» **Requirement**: A single number is the answer here: how many lines of the entries contain "subtotal"?

» **Excerpted data**:
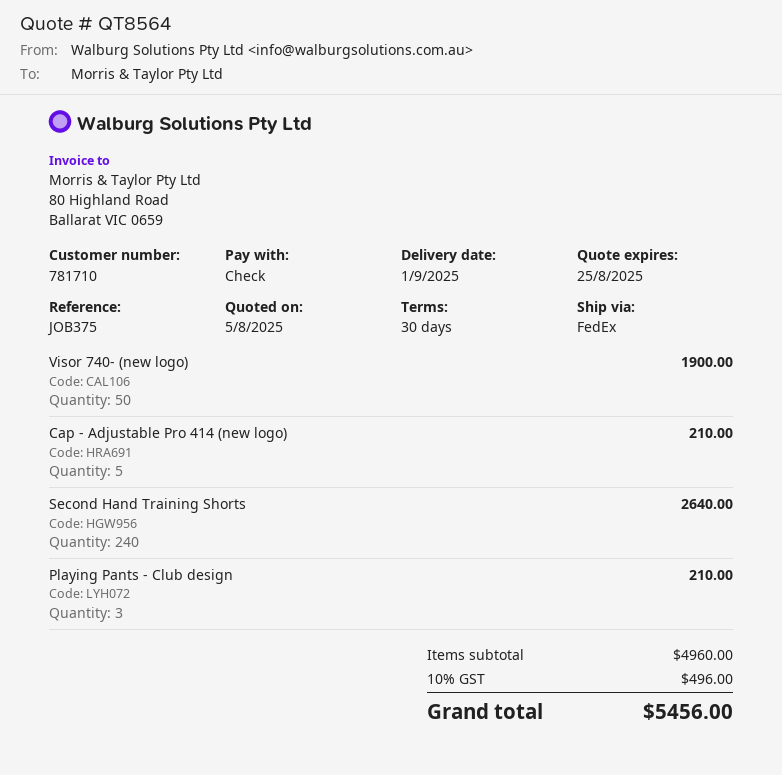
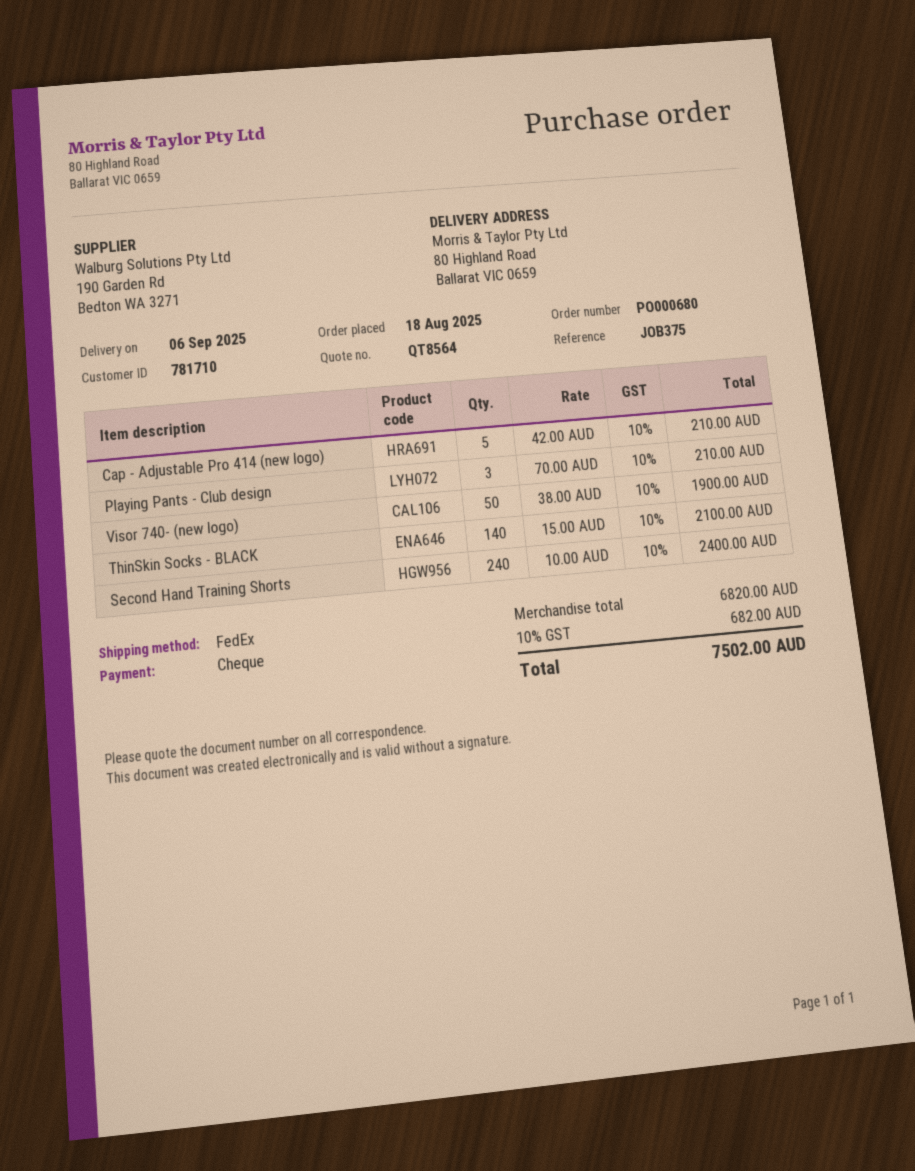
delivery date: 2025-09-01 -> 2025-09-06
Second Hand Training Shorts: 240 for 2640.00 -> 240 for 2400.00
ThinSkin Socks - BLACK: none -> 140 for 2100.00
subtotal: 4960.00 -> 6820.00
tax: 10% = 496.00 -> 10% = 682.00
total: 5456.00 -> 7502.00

---

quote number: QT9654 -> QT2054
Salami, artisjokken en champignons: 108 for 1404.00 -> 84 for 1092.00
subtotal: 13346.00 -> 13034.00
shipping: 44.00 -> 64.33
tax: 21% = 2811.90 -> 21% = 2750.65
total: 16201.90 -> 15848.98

» **Solved exercise**: 2